**PROMPT:**
Type out the data exactly as given. Skip any image.

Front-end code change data

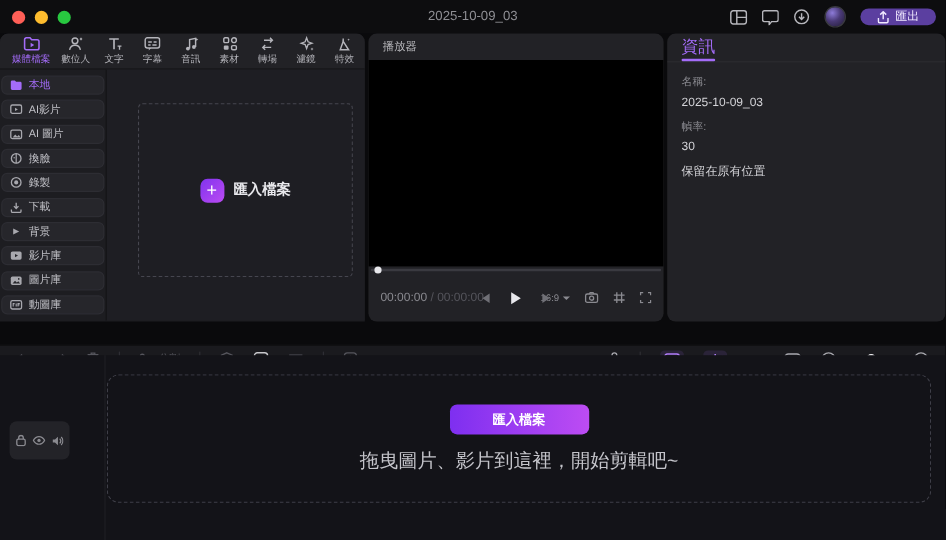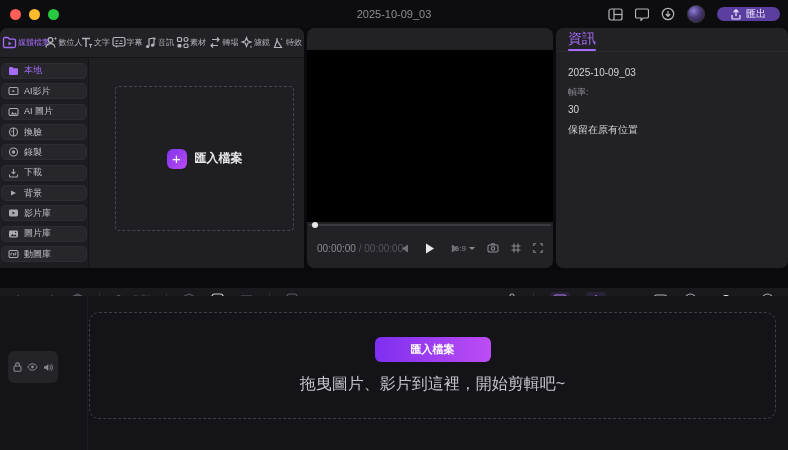--- a/index.html
+++ b/index.html
@@ -336,6 +336,7 @@
   </div>
 
   <div class="panel player">
+    <div class="p-head">播放器</div>
     <div class="video"></div>
     <div class="scrubber">
       <div class="scrub-line"></div>

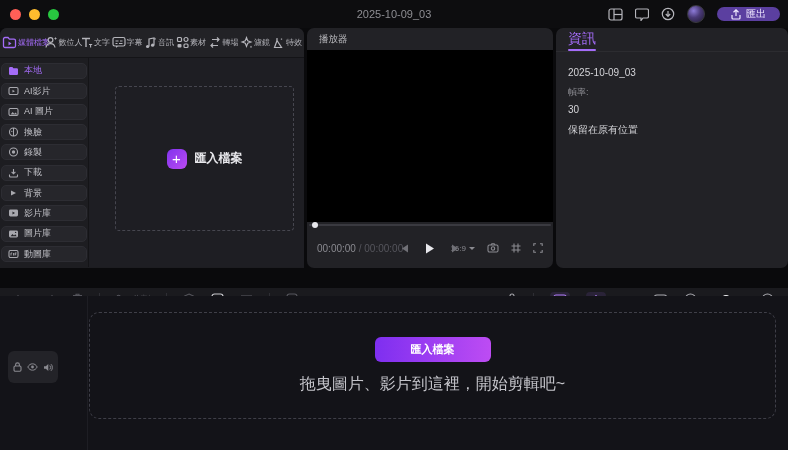--- a/index.html
+++ b/index.html
@@ -27,7 +27,7 @@
 
   
   .tabbar { height:30px; background:#222226; display:flex; align-items:center; padding:0 6px; gap:2px; border-bottom:1px solid #141417; }
-  .mtab { display:flex; align-items:center; justify-content:center; gap:1px; min-width:30px; padding:1px 2px; color:#b4b4ba; cursor:pointer; }
+  .mtab { display:flex; flex-direction:column; align-items:center; justify-content:center; gap:1px; min-width:30px; padding:1px 2px; color:#b4b4ba; cursor:pointer; }
   .mtab .tlabel { font-size:8px; white-space:nowrap; }
   .mtab.active { color:#a46cf8; }
   .mtab.wide { min-width:40px; }

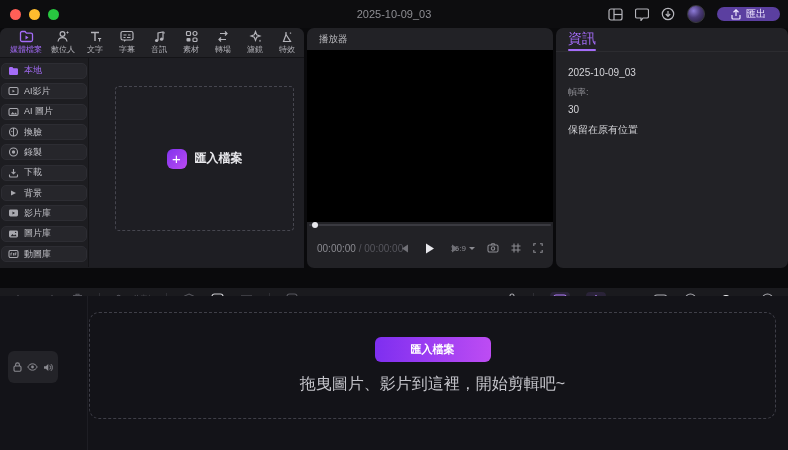--- a/index.html
+++ b/index.html
@@ -395,6 +395,7 @@
       <div class="i-tab">資訊</div>
     </div>
     <div class="i-fields">
+      <div class="i-label">名稱:</div>
       <div class="i-value">2025-10-09_03</div>
       <div class="i-label">幀率:</div>
       <div class="i-value">30</div>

**TASK ANSWER:**
--- a/index.html
+++ b/index.html
@@ -336,6 +336,7 @@
   </div>
 
   <div class="panel player">
+    <div class="p-head">播放器</div>
     <div class="video"></div>
     <div class="scrubber">
       <div class="scrub-line"></div>

--- a/index.html
+++ b/index.html
@@ -27,7 +27,7 @@
 
   
   .tabbar { height:30px; background:#222226; display:flex; align-items:center; padding:0 6px; gap:2px; border-bottom:1px solid #141417; }
-  .mtab { display:flex; align-items:center; justify-content:center; gap:1px; min-width:30px; padding:1px 2px; color:#b4b4ba; cursor:pointer; }
+  .mtab { display:flex; flex-direction:column; align-items:center; justify-content:center; gap:1px; min-width:30px; padding:1px 2px; color:#b4b4ba; cursor:pointer; }
   .mtab .tlabel { font-size:8px; white-space:nowrap; }
   .mtab.active { color:#a46cf8; }
   .mtab.wide { min-width:40px; }

--- a/index.html
+++ b/index.html
@@ -395,6 +395,7 @@
       <div class="i-tab">資訊</div>
     </div>
     <div class="i-fields">
+      <div class="i-label">名稱:</div>
       <div class="i-value">2025-10-09_03</div>
       <div class="i-label">幀率:</div>
       <div class="i-value">30</div>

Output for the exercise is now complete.